Ronfeldt’s forms progression is:
- Tribes (T) → T
- Institutions (+I) → T+I
- Markets (+M) → T+I+M
- Networks (+N) → T+I+M+N
If we try to match Ronfeldt’s forms with Hine’s worldviews, we get the following:
- Tribes (T) – Traditional (Kinship)
- Institutions (T+I) – Traditional (Hierarchical)
- Markets (T+I+M) – Modern (Materialism & Achievement)
- Networks (T+I+M+N) – Postmodern (Postmaterialism & Meaning)
This shows good alignment between Ronfeldt’s forms and Hine’s worldviews. Hines merges Ronfeldt’s Tribes and Institutions into a single Traditional worldview, and Ronfeldt omits a form matching Hine’s Integral values. This is understandable since Ronfeldt claims that the +N form is still emerging, and Hines says the same for Integral values. It seems convenient to use Ronfeldt’s TIMN nomenclature going forward to indicate both an archetypal worldview and its preferred organizing form. Synthesizing the two we get a combined forms-worldview framework:
- T – Trust-based social form with a narrative-driven worldview that values group unity and mutual support. (Tribes/Kinship form with Narrative worldview)

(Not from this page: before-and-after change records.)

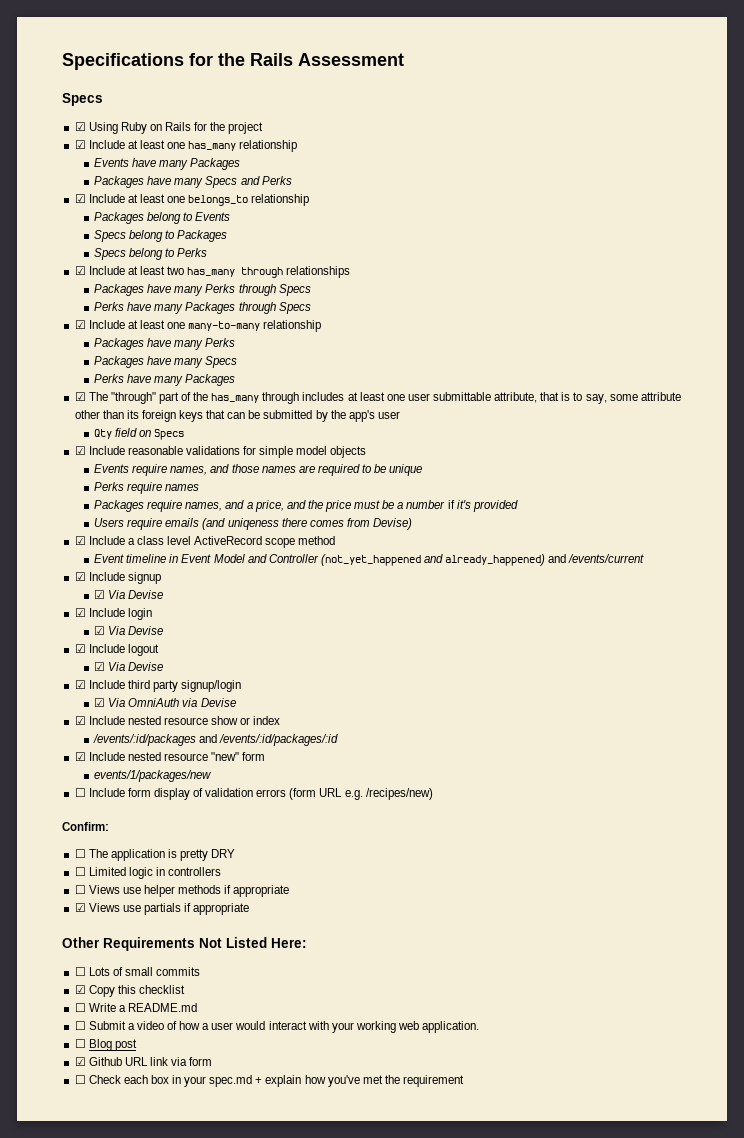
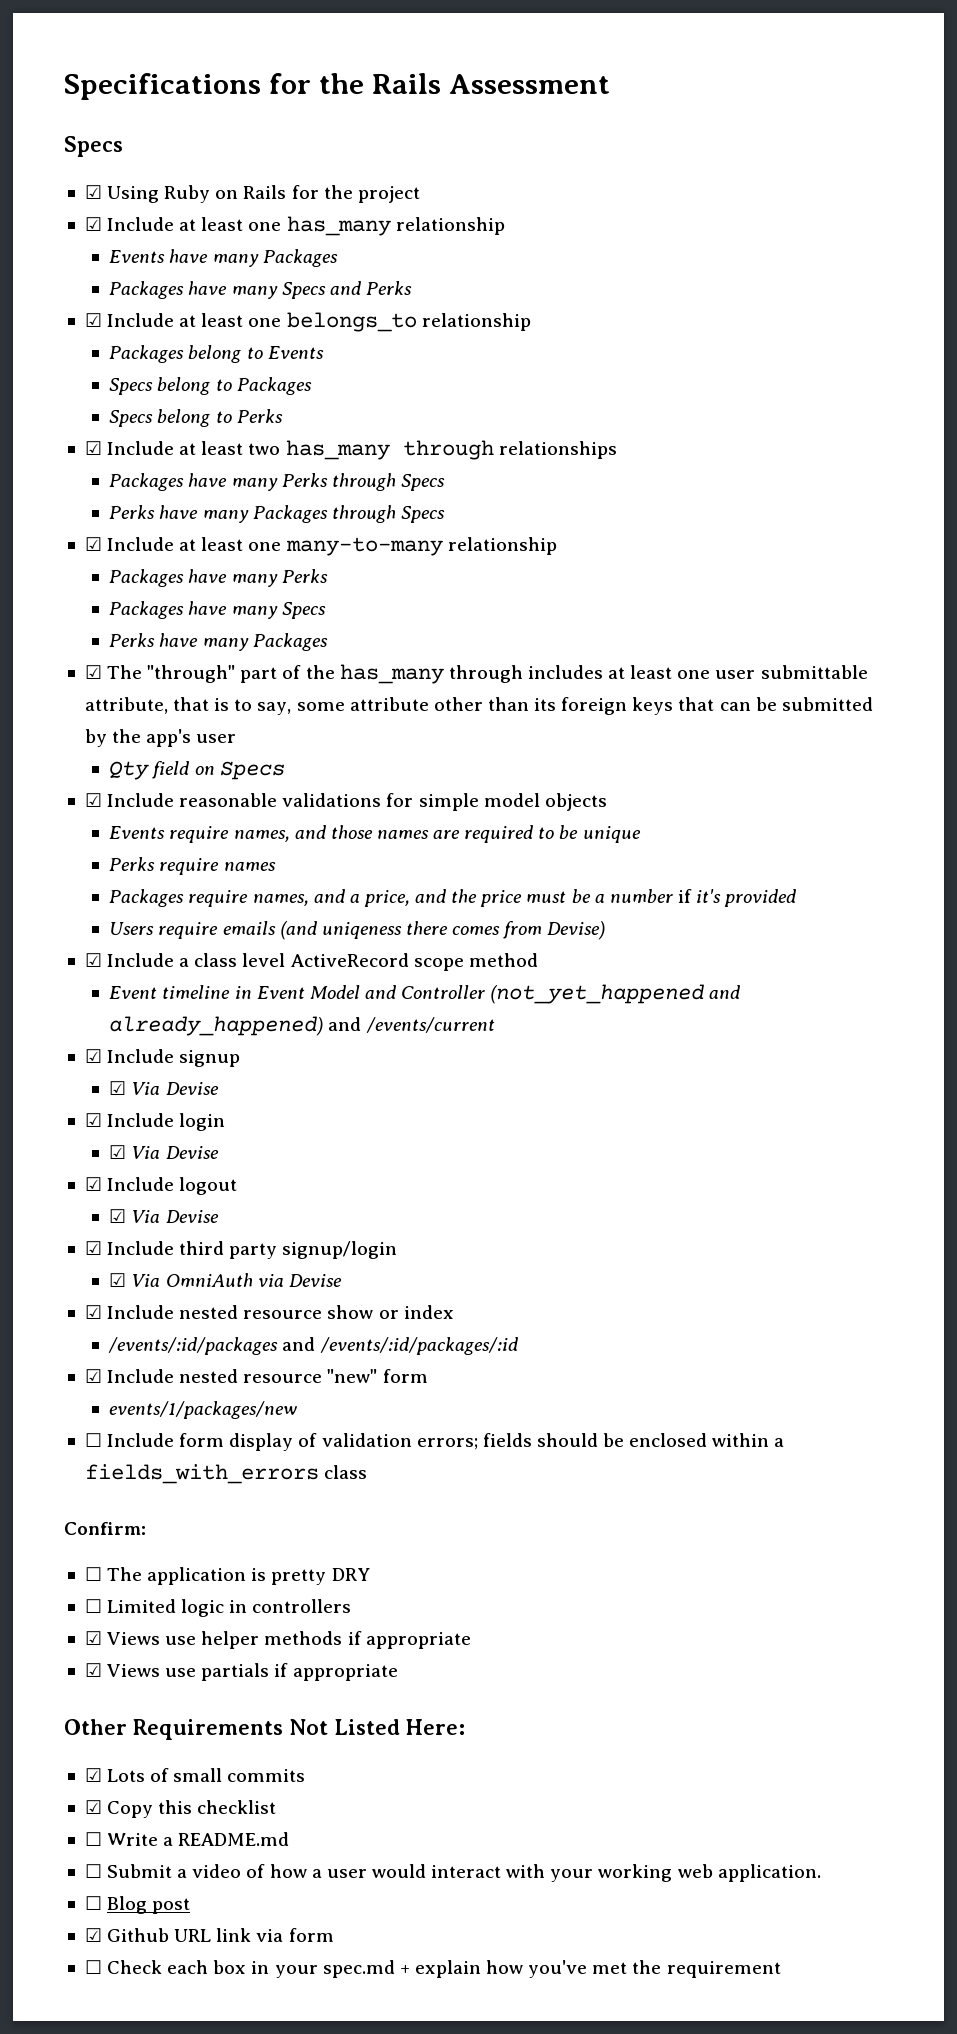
[256,788,433,800] errors (form URL e.g. /recipes/new) -> [416,1433,785,1450] [84,1464,368,1484] errors; fields should be enclosed within a fields_with_errors class
[74,885,86,894] ☐ -> [84,1631,102,1645] ☑
[74,967,86,976] ☐ -> [84,1768,102,1782] ☑

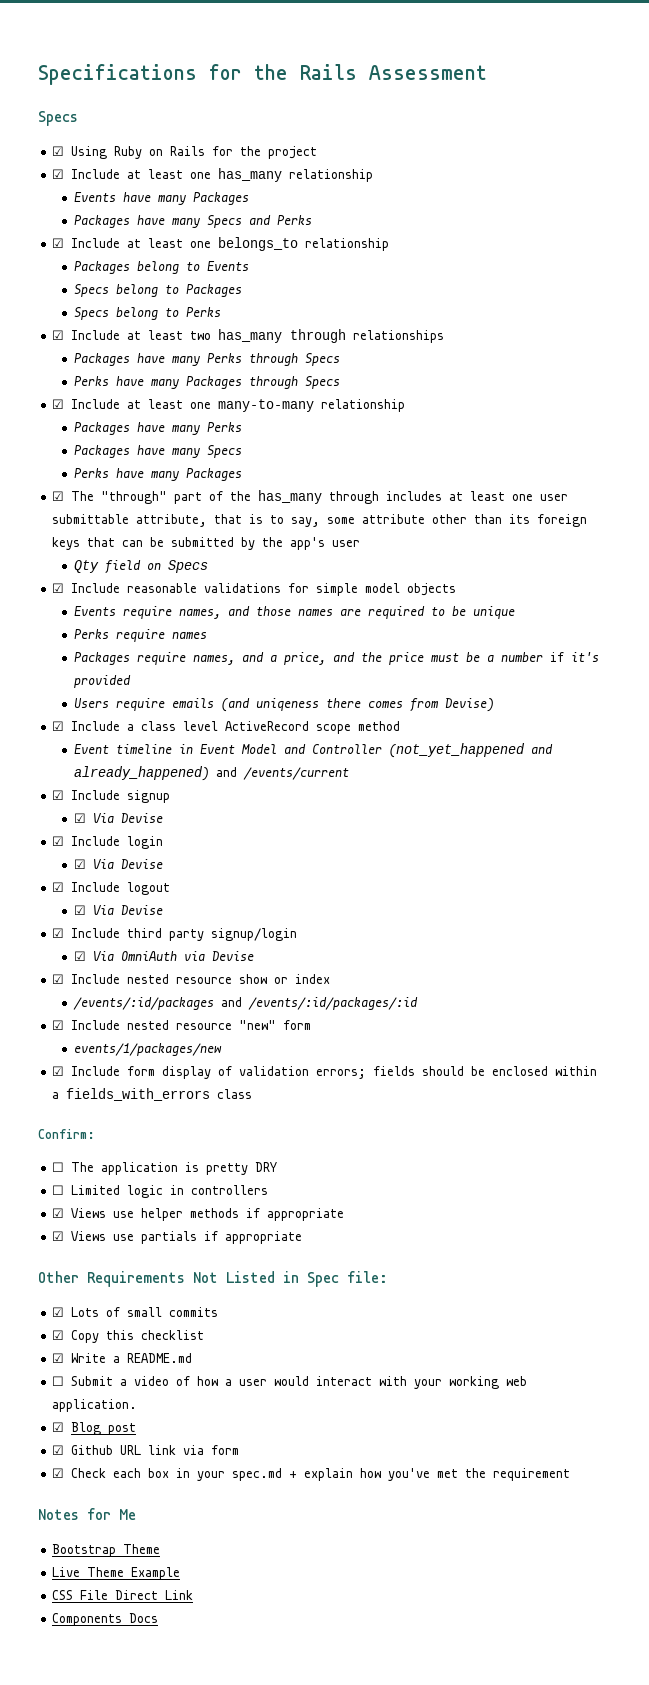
[84,1433,102,1447] ☐ -> [52,1066,65,1076] ☑
[406,1719,465,1735] Here: -> [283,1271,388,1287] in Spec file:
[84,1832,102,1846] ☐ -> [52,1353,65,1363] ☑
[84,1896,102,1910] ☐ -> [52,1422,65,1432] ☑
[84,1960,102,1974] ☐ -> [52,1468,65,1478] ☑
(781, 1969) none -> [38,1508,136,1520] [52,1544,161,1557] [52,1567,181,1580] [52,1590,194,1600] [52,1613,159,1626] // Notes for Me // Bootstrap Theme // Live Theme Example // CSS File Direct Link // Components Docs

- +I – Top-down hierarchical form with a rigid, purposeful worldview that values social order and stability. (Institutions/Hierarchies form with Authoritarian worldview)
- +M – Competitive form that values objective measures of achievement and status. (Markets/Exchanges form with Modernist/Materialist worldview)
- +N – Collaborative egalitarian form that values shared meaning and purpose within a connected community. (Networks/Nexus form with Communitarian/Postmaterialist worldview)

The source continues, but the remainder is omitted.